Despite the score and the fact that he is dealing with a tender right quadriceps, Cespedes never came out of the game. Collins said he declined his offer to sit after the eighth inning. That’s also when Collins pulled shortstop Asdrubal Cabrera, who remained in the blowout despite a balky left knee.
Cespedes wasn’t eager to give his side of the story. He declined to comment, with a Mets spokesman saying only, “He’s going to let his bat do his talking today.”
In that regard, he had plenty to say.
Cespedes’ 30th home run of a splendid season came in the third inning and gave the Mets a 5-0 lead on the way to their sixth consecutive series victory.
Righthander Seth Lugo, the 34th-round draft pick, continued his unlikely emergence into a rotation savior. “I’m going to wait until the end of the season to kind of put it all into perspective like that,” said Lugo, who improved to 4-2 with a 2.40 ERA after joining the rotation because of injuries.
Lugo allowed two runs and six hits in seven innings, though his entire outing hinged on avoiding major damage when he encountered a bases-loaded, none-out jam in the fourth.
“This guy has a feel for pitching,” Collins said. “He knows what he’s got to do, he knows what he needs to do, he knows how to get a ground ball to help him get out of trouble.”
Through the years, Turner Field has been a house of torment for the Mets, who have gone 67-106 since the building opened in 1997. But just as the Braves prepare to move into their gleaming new suburban ballpark, the Mets have figured out how to win here. They have won 11 of their last 14 games at Turner Field, including Sunday’s final visit.
Of course, the Mets have been tough to beat regardless of the venue, at least lately. They have won 16 of their last 21 games, and in little more than three weeks, they have gone from two games below .500 to nine games over.
James Loney knocked in two runs, one with a solo shot, his first homer since July 29. Cabrera finished with three hits, including a triple, and three runs.
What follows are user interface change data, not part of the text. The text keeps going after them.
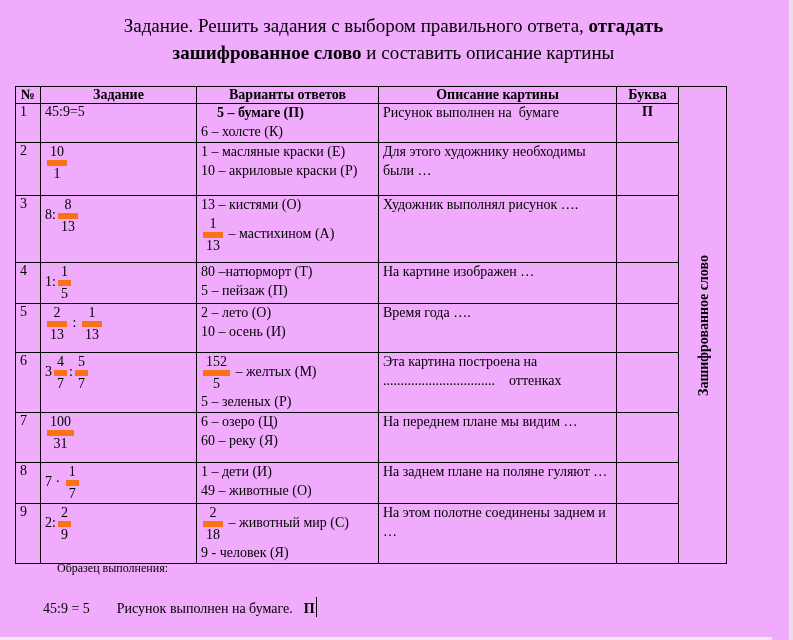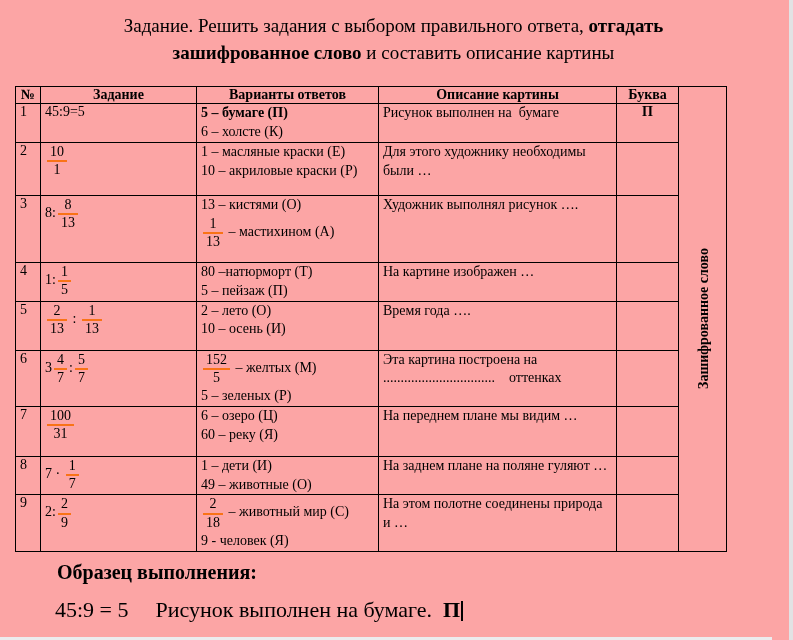--- a/index.html
+++ b/index.html
@@ -8,7 +8,7 @@
     font-family:"Liberation Serif","DejaVu Serif",serif;
     color:#000;overflow:hidden;position:relative;
   }
-  .page{position:absolute;inset:0;background:#fca5a5;}
+  .page{position:absolute;inset:0;background:#f0abfc;}
   .edge-r{position:absolute;top:0;right:0;width:4px;height:640px;background:#e2e2e4;}
   .edge-b{position:absolute;left:0;bottom:0;width:772px;height:3px;background:#ececee;}
 

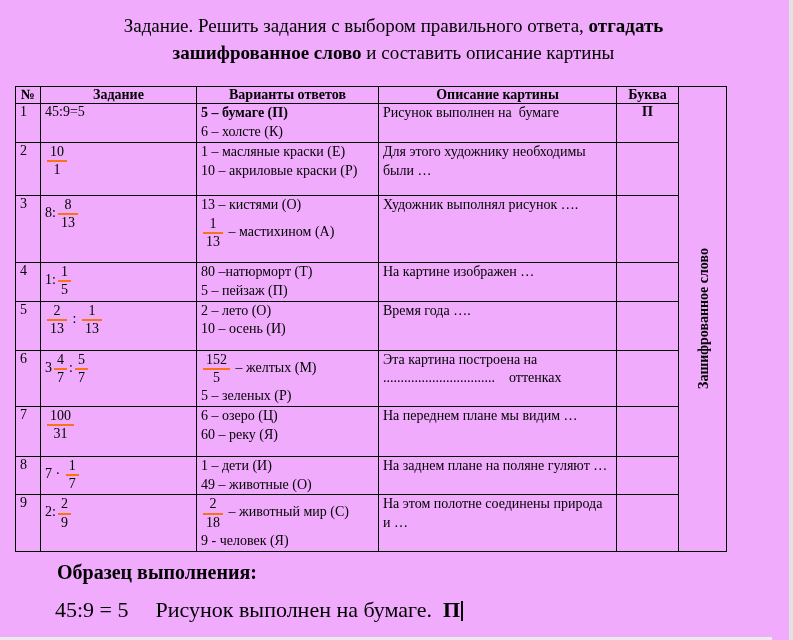--- a/index.html
+++ b/index.html
@@ -36,7 +36,7 @@
   .c-desc{padding-left:6px;padding-top:1px;white-space:pre-wrap;line-height:1.35;margin-top:32px;}
   .c-letter{text-align:center;font-weight:bold;padding-top:1px;}
   .var-line{line-height:1.35;}
-  .var-line.bold{font-weight:bold;}
+  .var-line.bold{font-weight:bold;margin-left:16px;}
   .frac{display:inline-block;text-align:center;vertical-align:middle;margin:1px 2px;}
   .frac .fn{display:block;border-bottom:2px solid #f97316;padding:0 3px;line-height:1.15;}
   .frac .fd{display:block;line-height:1.15;padding:0 3px;}

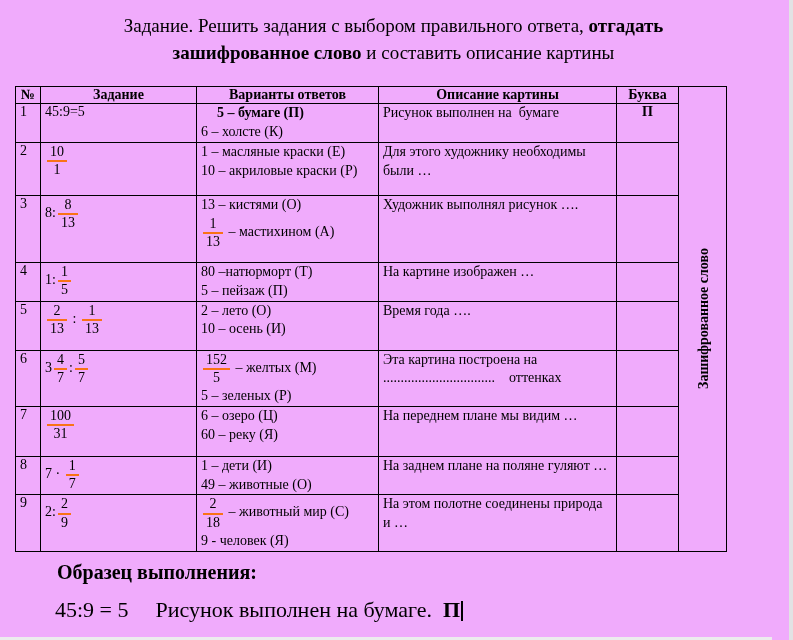--- a/index.html
+++ b/index.html
@@ -38,7 +38,7 @@
   .var-line{line-height:1.35;}
   .var-line.bold{font-weight:bold;margin-left:16px;}
   .frac{display:inline-block;text-align:center;vertical-align:middle;margin:1px 2px;}
-  .frac .fn{display:block;border-bottom:2px solid #f97316;padding:0 3px;line-height:1.15;}
+  .frac .fn{display:block;border-bottom:6px solid #f97316;padding:0 3px;line-height:1.15;}
   .frac .fd{display:block;line-height:1.15;padding:0 3px;}
 
   .sample-h{position:absolute;left:57px;top:561px;font-size:20px;font-weight:bold;}

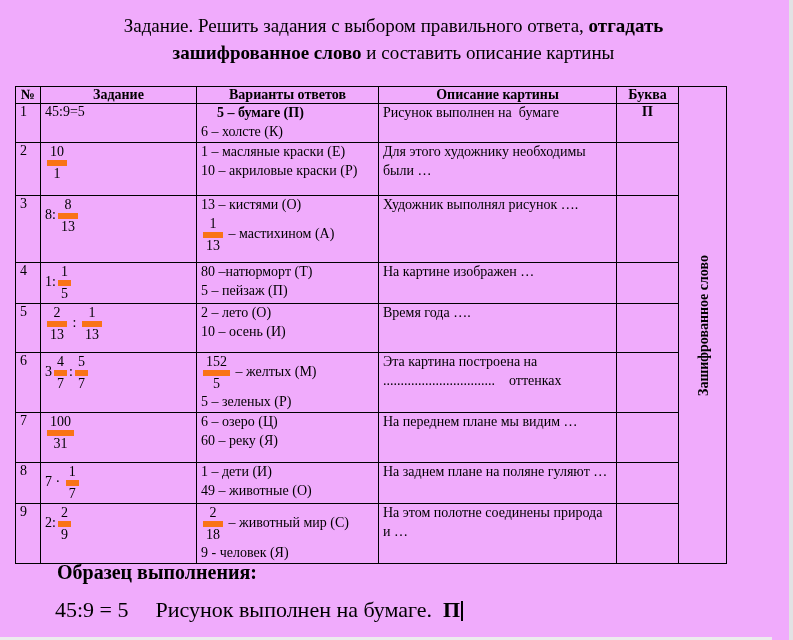--- a/index.html
+++ b/index.html
@@ -161,7 +161,7 @@
             <div class="var-line"><span class="frac"><span class="fn">2</span><span class="fd">18</span></span> – животный мир (С)</div>
             <div class="var-line">9 - человек (Я)</div>
           </td>
-          <td class="c-desc">На этом полотне соединены природа и …</td>
+          <td class="c-desc">На этом полотне соединены заднем и …</td>
           <td class="c-letter"></td>
         </tr>
       </tbody>

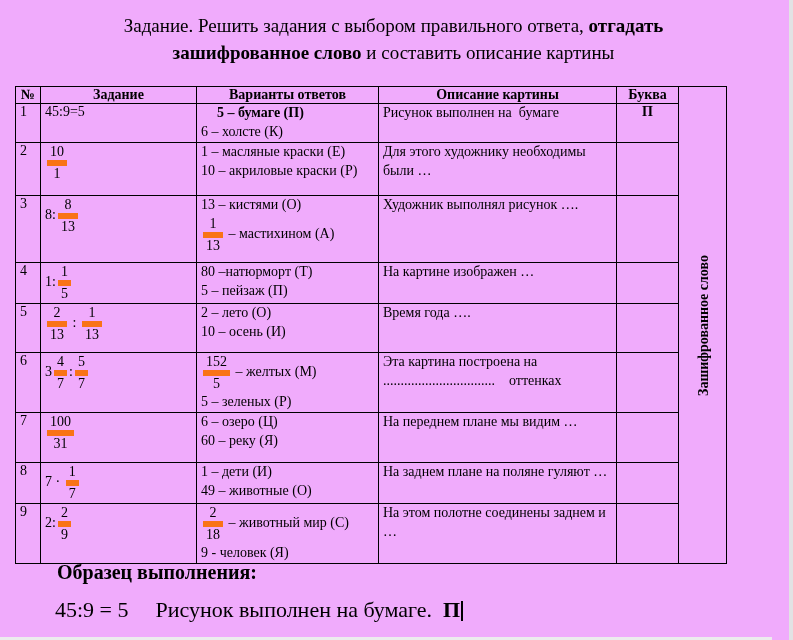--- a/index.html
+++ b/index.html
@@ -41,7 +41,7 @@
   .frac .fn{display:block;border-bottom:6px solid #f97316;padding:0 3px;line-height:1.15;}
   .frac .fd{display:block;line-height:1.15;padding:0 3px;}
 
-  .sample-h{position:absolute;left:57px;top:561px;font-size:20px;font-weight:bold;}
+  .sample-h{position:absolute;left:57px;top:561px;font-size:12px;font-weight:normal;}
   .sample-l{position:absolute;left:55px;top:597px;font-size:22px;}
   .sample-l .s-sent{margin-left:27px;}
   .sample-l .s-let{margin-left:11px;font-weight:bold;}

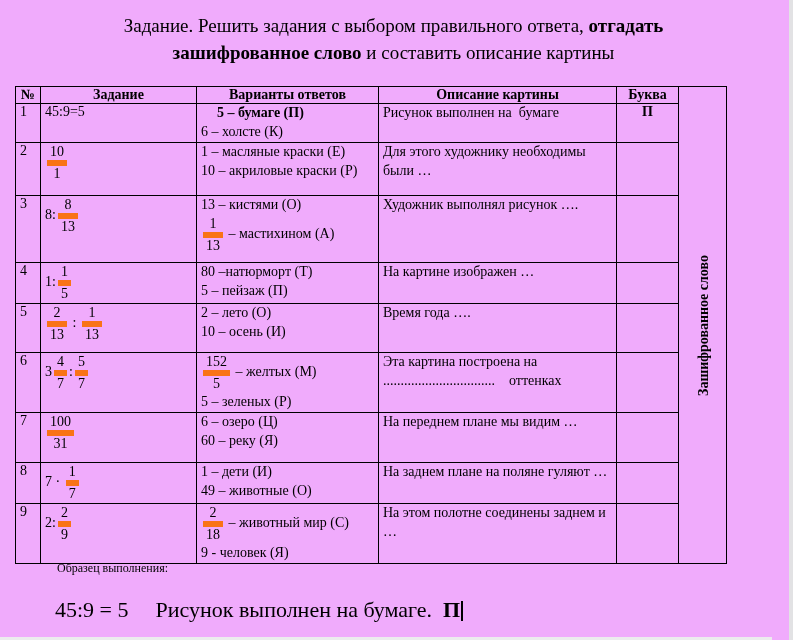--- a/index.html
+++ b/index.html
@@ -42,7 +42,7 @@
   .frac .fd{display:block;line-height:1.15;padding:0 3px;}
 
   .sample-h{position:absolute;left:57px;top:561px;font-size:12px;font-weight:normal;}
-  .sample-l{position:absolute;left:55px;top:597px;font-size:22px;}
+  .sample-l{position:absolute;left:43px;top:597px;font-size:14px;}
   .sample-l .s-sent{margin-left:27px;}
   .sample-l .s-let{margin-left:11px;font-weight:bold;}
   .cursor{display:inline-block;width:1.5px;height:20px;background:#000;vertical-align:-4px;margin-left:1px;}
Cespedes had five RBIs, further reinforcing his importance to the Mets.
Cespedes has an opt-out in his contract, one that can make him a free agent at season’s end. The sides have not discussed an extension, with both agreeing to curtail talks until the offseason. But all he has done is enhance his standing.
Since returning from the disabled list Aug. 19, Cespedes is hitting .308 with eight homers and 19 RBIs. In that 20-game span, the Mets are 15-5.
“He wants to win, I will tell you that,” Collins said “This guy wants to win.”